Which lines of the records contain "sans"? Collect every one of them.

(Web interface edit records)
________________________
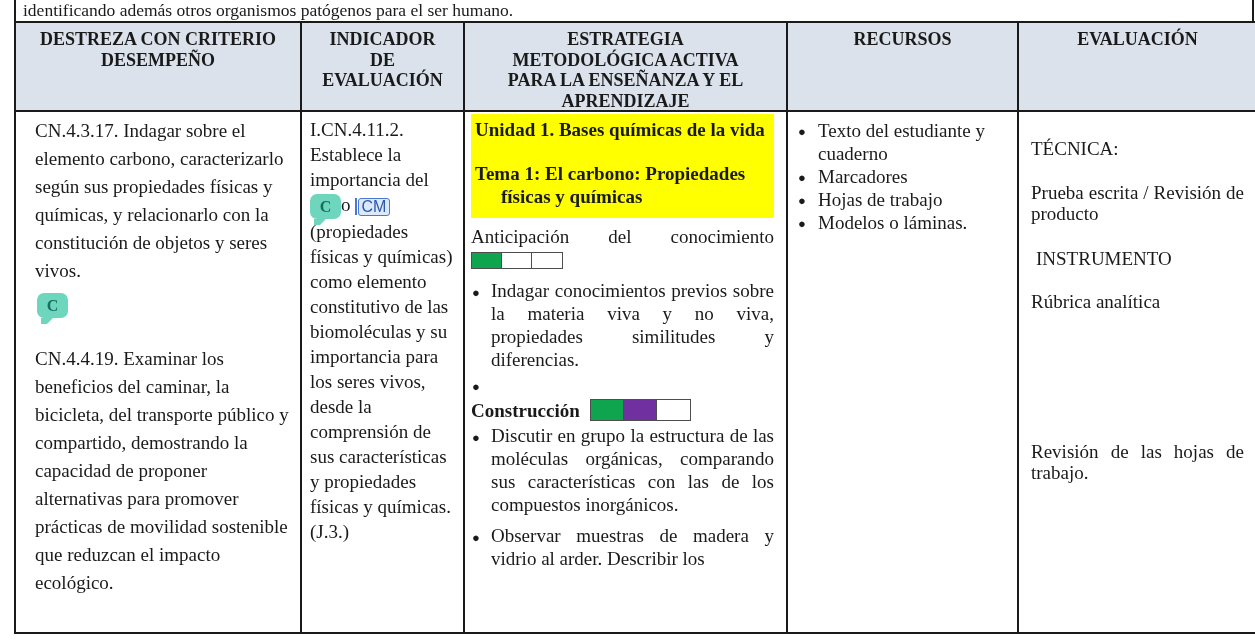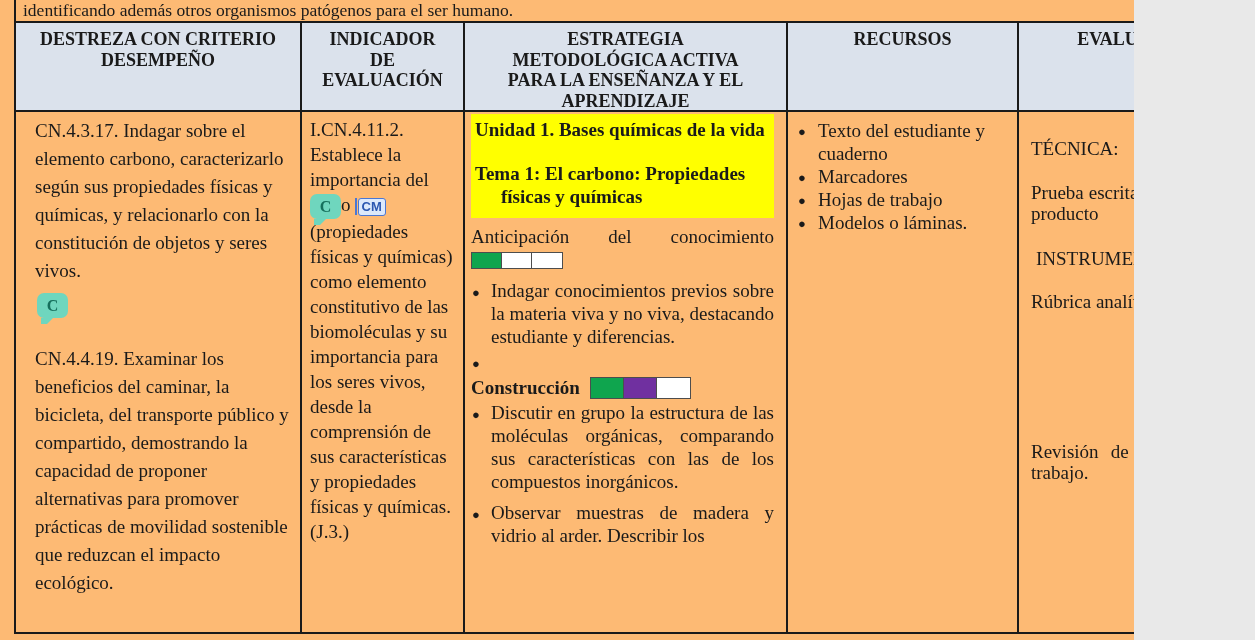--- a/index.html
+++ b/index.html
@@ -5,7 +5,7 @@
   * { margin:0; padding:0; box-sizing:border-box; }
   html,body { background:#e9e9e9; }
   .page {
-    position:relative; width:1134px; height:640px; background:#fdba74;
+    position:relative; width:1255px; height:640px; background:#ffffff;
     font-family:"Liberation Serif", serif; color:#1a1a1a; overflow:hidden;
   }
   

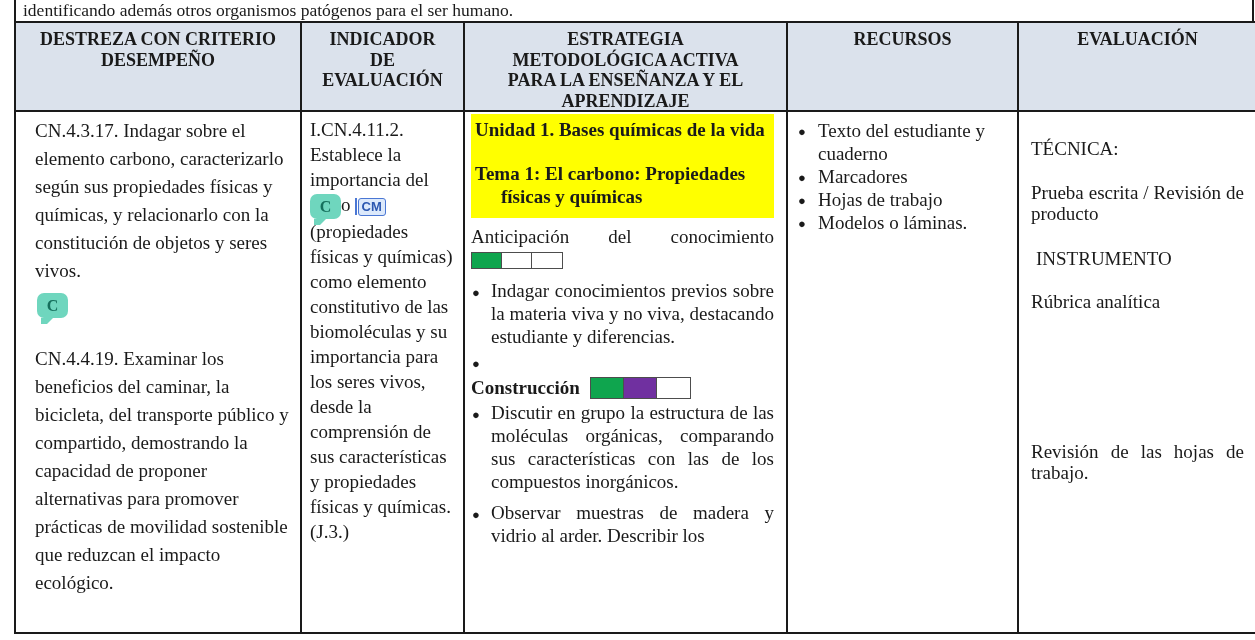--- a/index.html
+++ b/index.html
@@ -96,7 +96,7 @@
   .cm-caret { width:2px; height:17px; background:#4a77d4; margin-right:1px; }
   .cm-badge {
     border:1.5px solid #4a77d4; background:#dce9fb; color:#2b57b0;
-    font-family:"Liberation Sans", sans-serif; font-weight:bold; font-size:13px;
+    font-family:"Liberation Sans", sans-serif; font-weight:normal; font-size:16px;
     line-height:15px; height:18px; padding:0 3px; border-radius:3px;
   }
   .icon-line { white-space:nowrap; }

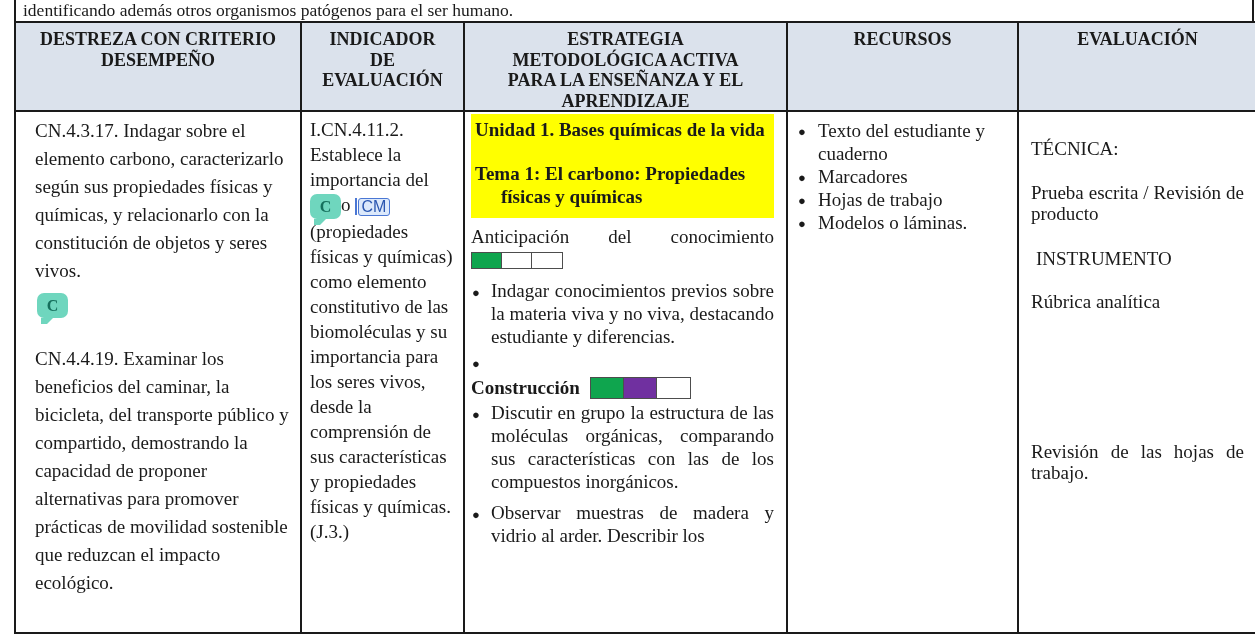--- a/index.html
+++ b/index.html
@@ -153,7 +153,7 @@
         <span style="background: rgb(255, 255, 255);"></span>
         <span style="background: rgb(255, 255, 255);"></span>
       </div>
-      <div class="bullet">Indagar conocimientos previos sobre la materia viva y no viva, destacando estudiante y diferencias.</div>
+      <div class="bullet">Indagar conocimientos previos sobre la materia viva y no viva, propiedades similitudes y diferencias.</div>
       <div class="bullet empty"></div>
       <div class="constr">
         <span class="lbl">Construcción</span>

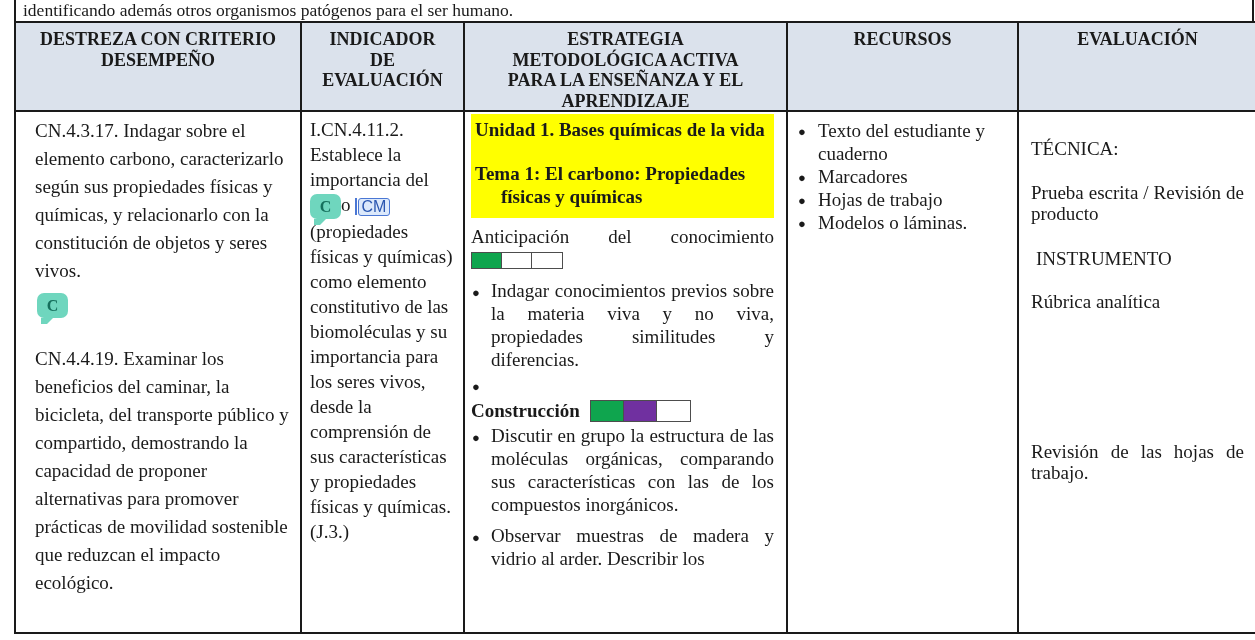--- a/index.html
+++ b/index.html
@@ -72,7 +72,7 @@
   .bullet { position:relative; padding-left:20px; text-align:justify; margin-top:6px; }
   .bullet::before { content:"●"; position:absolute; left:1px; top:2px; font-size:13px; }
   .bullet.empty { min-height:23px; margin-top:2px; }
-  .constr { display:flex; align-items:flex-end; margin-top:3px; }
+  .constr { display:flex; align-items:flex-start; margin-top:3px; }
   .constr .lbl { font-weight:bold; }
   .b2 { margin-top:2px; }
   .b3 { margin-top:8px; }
________________________
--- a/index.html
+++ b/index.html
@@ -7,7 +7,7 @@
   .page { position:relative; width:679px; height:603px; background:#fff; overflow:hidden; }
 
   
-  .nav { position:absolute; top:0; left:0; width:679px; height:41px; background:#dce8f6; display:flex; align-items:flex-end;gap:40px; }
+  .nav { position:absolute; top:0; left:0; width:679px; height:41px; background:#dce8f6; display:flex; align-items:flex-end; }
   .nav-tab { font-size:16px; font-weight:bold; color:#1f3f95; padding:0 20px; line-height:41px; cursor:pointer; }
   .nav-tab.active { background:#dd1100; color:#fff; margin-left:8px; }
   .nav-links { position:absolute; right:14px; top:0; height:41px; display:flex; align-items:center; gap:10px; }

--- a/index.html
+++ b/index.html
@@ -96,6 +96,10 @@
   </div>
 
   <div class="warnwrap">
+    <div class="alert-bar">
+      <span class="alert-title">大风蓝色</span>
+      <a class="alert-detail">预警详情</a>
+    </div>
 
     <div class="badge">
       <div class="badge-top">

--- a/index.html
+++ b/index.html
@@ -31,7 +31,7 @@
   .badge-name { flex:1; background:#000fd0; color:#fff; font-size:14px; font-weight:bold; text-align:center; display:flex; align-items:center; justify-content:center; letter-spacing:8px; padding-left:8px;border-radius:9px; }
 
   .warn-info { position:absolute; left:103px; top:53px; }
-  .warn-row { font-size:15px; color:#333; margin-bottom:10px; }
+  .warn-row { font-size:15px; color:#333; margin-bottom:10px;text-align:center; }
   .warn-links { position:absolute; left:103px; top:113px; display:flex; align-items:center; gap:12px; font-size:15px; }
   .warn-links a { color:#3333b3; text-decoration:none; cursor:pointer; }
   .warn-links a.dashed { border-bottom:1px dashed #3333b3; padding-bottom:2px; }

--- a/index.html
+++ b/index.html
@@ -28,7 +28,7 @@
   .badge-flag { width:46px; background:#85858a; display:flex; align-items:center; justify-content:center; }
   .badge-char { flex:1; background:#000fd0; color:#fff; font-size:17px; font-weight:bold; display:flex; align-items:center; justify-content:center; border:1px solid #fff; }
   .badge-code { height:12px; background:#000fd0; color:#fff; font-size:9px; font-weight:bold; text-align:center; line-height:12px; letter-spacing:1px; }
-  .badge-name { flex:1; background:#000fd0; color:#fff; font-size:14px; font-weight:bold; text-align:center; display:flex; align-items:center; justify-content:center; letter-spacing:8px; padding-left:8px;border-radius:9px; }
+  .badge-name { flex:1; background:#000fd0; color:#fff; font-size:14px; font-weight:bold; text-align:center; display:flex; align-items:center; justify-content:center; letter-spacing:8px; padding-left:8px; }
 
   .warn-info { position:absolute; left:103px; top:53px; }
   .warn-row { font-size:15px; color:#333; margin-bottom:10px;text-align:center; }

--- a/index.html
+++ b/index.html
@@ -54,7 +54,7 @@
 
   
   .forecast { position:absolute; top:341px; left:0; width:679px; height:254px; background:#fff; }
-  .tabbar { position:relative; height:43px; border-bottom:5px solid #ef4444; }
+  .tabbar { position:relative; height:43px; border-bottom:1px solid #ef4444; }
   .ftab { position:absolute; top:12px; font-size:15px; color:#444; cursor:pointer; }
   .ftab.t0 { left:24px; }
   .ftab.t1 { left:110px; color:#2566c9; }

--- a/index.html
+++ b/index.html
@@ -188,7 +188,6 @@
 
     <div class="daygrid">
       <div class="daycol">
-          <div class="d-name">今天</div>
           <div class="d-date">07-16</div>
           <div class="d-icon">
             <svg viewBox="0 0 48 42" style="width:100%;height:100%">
________________________
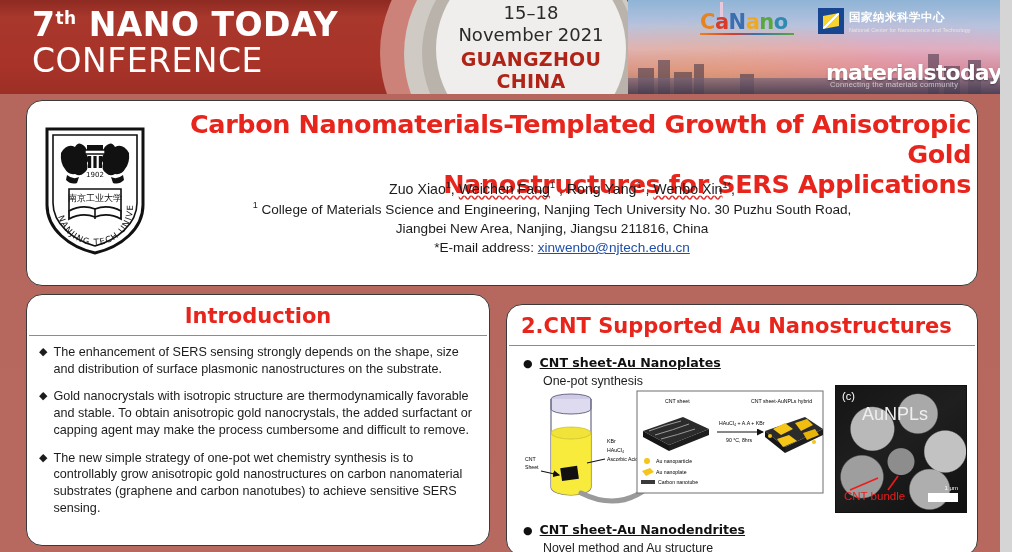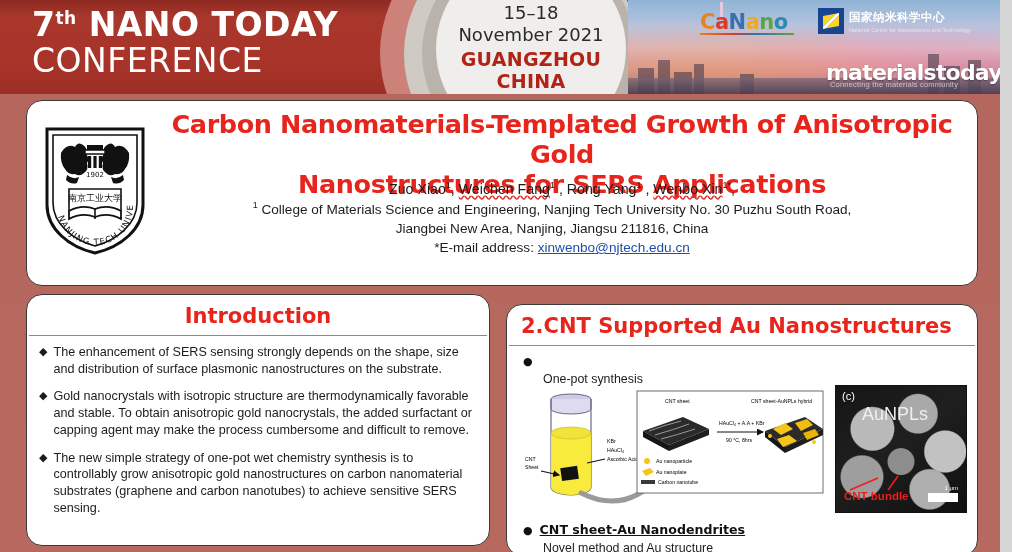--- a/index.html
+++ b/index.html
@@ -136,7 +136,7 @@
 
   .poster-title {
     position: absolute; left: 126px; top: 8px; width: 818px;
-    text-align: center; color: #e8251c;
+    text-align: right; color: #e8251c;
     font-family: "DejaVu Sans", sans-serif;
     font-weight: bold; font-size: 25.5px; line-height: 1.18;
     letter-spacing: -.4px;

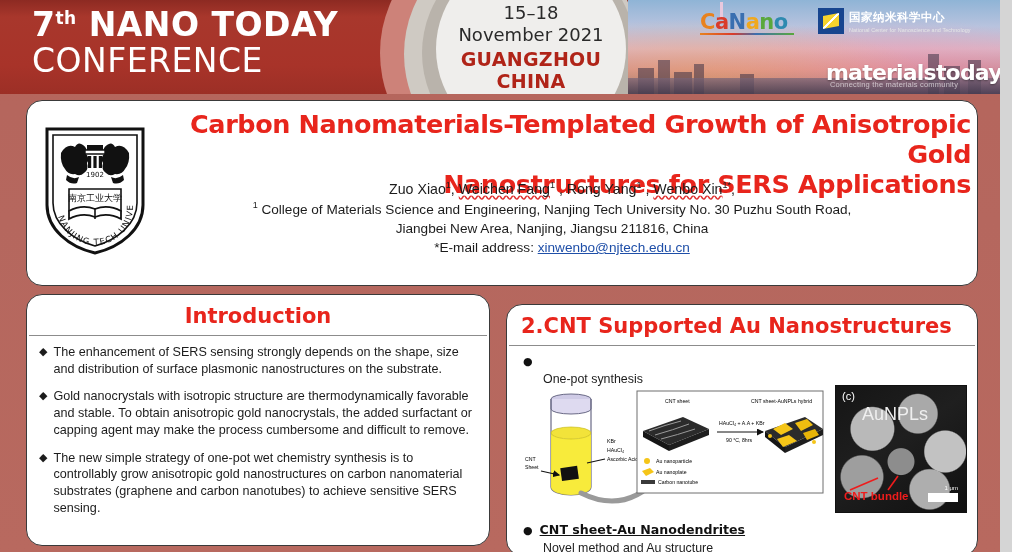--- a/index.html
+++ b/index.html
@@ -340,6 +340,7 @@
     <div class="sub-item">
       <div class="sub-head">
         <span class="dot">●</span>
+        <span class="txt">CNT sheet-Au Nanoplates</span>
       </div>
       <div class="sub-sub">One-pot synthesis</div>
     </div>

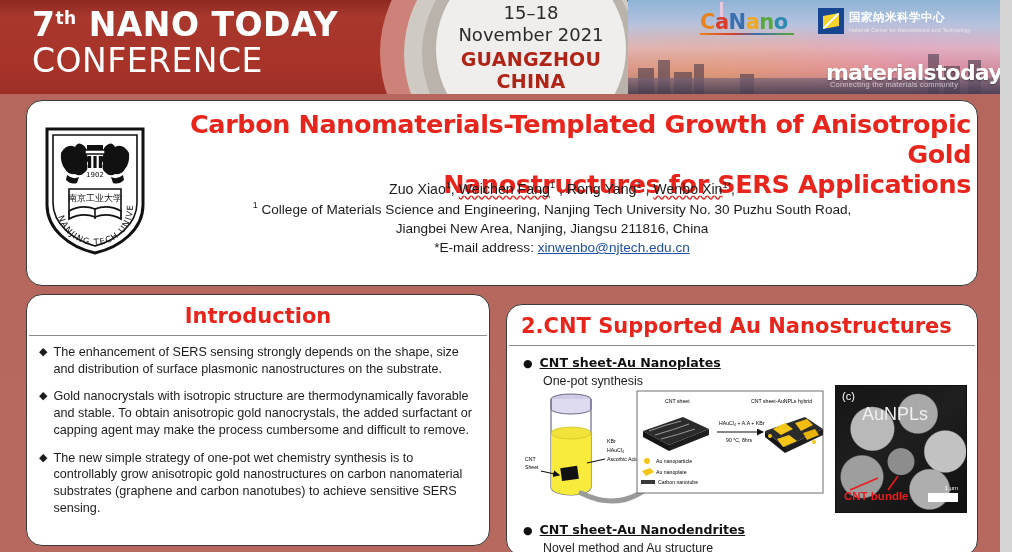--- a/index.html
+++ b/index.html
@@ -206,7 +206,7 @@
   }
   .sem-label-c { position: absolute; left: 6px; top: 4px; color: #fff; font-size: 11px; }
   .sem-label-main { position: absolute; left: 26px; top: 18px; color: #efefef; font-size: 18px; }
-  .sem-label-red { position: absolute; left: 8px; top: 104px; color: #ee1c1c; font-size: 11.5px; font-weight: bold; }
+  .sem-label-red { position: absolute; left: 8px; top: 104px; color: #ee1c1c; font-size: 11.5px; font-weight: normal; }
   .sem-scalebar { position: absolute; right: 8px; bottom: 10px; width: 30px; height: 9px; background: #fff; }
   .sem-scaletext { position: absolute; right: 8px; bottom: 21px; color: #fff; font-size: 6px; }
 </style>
________________________
- **COMPLETED EXERCISE**:
-    font-family:"Liberation Sans", sans-serif; font-weight:bold; font-size:13px;
+    font-family:"Liberation Sans", sans-serif; font-weight:normal; font-size:16px;
     font-family: "DejaVu Sans", sans-serif;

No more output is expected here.